More information and other examples: https://wiki.archlinux.org/index.php/Color_Bash_Prompt

To search for available packages in repos if your command doesn’t exist on your current system configuration install pkgfile

pacman -Sy pkgfile
pkgfile --update

14. Disable some logging to extend USB stick lifetime

Flash drives have limited number of write cycles and default linux logging will write pretty much so your USB will be destroyed pretty fast.
That’s why a swap file on your USB stick is a really bad idea!
But you can disable some logging to extend the liefetime of your USB stick.

Just edit syslog-ng.conf and disable some of the “log { source(src); filter…” lines at the end of the file.
You can comment out (add a “#” in front of the line) all lines if you want to disable everything.

  nano /etc/syslog-ng/syslog-ng.conf

I’ve disabled some of them. That’s my example:

# Disable some logging
#log { source(src); filter(f_acpid); destination(d_acpid); };
log { source(src); filter(f_authpriv); destination(d_authlog); };
#log { source(src); filter(f_syslog); destination(d_syslog); };
#log { source(src); filter(f_cron); destination(d_cron); };
#log { source(src); filter(f_daemon); destination(d_daemon); };
#log { source(src); filter(f_kernel); destination(d_kernel); };
#log { source(src); filter(f_lpr); destination(d_lpr); };
#log { source(src); filter(f_mail); destination(d_mail); };
#log { source(src); filter(f_news); destination(d_news); };
#log { source(src); filter(f_ppp); destination(d_ppp); };
log { source(src); filter(f_user); destination(d_user); };
#log { source(src); filter(f_uucp); destination(d_uucp); };
#log { source(src); filter(f_debug); destination(d_debug); };
#log { source(src); filter(f_messages); destination(d_messages); };
log { source(src); filter(f_err); destination(d_errors); };
log { source(src); filter(f_emergency); destination(d_console); };
#log { source(src); filter(f_everything); destination(d_everything); };
#log { source(src); filter(f_iptables); destination(d_iptables); };

On top of that you could disable logging of some servers like samba, minidlna and so on.
I don’t do that because I want to have these logs but to do so set the log path in the config files to /dev/null

185 thoughts on “Installing Arch Linux and setting up everything on Plug Computers like PogoplugV2”

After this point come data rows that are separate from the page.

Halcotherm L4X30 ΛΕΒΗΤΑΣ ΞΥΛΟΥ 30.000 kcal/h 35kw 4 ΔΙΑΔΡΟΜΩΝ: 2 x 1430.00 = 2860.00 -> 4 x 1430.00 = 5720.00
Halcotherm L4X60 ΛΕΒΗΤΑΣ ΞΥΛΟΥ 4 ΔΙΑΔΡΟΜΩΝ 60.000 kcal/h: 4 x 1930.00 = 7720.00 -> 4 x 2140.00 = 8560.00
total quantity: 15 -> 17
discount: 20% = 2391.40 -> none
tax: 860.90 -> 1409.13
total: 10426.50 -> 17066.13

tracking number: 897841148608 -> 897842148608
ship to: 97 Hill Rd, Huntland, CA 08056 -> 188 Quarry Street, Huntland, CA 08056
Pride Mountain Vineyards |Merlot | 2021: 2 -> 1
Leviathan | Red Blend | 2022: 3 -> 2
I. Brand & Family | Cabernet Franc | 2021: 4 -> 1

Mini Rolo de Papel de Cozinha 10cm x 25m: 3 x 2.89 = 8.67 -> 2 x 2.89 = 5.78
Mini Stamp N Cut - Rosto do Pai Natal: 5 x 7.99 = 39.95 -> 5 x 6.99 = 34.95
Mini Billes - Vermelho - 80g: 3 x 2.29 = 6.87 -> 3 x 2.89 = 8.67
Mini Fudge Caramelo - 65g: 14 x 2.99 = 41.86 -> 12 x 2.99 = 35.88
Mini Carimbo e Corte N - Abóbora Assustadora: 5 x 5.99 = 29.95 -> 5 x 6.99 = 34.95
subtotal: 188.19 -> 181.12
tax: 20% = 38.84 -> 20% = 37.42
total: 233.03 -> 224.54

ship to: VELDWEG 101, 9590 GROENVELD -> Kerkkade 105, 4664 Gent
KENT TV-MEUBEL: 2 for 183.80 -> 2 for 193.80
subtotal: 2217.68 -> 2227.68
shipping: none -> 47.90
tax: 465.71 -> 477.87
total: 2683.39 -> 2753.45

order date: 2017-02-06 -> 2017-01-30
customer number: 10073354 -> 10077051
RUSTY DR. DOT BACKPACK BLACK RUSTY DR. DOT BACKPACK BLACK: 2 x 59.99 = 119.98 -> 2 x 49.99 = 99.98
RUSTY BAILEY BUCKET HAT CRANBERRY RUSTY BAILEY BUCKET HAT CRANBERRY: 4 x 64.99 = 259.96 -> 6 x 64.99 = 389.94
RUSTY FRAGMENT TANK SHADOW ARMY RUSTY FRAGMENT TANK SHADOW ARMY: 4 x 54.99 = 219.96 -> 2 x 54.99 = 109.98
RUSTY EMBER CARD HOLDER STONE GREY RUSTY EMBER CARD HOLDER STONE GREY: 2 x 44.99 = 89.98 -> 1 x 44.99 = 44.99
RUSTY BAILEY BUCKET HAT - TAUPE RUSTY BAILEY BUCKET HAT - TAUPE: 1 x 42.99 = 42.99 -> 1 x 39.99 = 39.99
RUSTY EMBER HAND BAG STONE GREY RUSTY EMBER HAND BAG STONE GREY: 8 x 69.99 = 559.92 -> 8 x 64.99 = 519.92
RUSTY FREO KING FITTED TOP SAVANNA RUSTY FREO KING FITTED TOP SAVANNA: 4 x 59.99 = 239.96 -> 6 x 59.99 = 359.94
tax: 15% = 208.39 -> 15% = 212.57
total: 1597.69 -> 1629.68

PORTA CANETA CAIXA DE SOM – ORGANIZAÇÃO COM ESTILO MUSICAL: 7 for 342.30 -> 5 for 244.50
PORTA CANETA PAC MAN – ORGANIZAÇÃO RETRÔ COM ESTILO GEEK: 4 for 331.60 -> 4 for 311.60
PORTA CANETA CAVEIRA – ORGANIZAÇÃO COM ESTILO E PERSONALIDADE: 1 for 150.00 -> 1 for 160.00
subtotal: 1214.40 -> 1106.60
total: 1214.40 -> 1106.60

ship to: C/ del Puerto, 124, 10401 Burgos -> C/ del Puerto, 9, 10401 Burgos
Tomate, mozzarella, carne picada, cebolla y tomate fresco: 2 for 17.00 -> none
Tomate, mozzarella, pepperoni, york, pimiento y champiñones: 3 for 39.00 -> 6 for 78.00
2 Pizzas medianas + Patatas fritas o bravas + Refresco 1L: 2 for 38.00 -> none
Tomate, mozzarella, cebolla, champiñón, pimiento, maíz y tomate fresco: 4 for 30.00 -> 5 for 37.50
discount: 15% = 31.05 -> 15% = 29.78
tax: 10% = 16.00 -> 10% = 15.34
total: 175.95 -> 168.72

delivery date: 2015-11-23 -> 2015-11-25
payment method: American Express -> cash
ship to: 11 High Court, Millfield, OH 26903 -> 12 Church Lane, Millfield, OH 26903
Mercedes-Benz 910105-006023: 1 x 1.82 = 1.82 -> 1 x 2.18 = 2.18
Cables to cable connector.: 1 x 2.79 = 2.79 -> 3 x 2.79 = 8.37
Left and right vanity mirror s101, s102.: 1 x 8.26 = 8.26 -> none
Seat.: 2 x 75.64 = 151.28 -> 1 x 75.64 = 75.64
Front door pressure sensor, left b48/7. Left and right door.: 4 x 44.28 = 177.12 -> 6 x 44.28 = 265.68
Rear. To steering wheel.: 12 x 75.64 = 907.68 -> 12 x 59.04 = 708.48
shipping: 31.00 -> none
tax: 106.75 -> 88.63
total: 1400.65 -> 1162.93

  1. Hello, I think your site might be having browser compatibility issues.
    When I look at your blog site in Firefox, it looks fine but when opening in Internet Explorer, it has some overlapping.
    I just wanted to give you a quick heads up!
    Other then that, awesome blog!

    1. Hey,

      thank you!
      Mhh I don’t care that much about IE because IE is incompatible with 50% of all sites 😉
      You shouldn’t use IE anymore it’s way too old.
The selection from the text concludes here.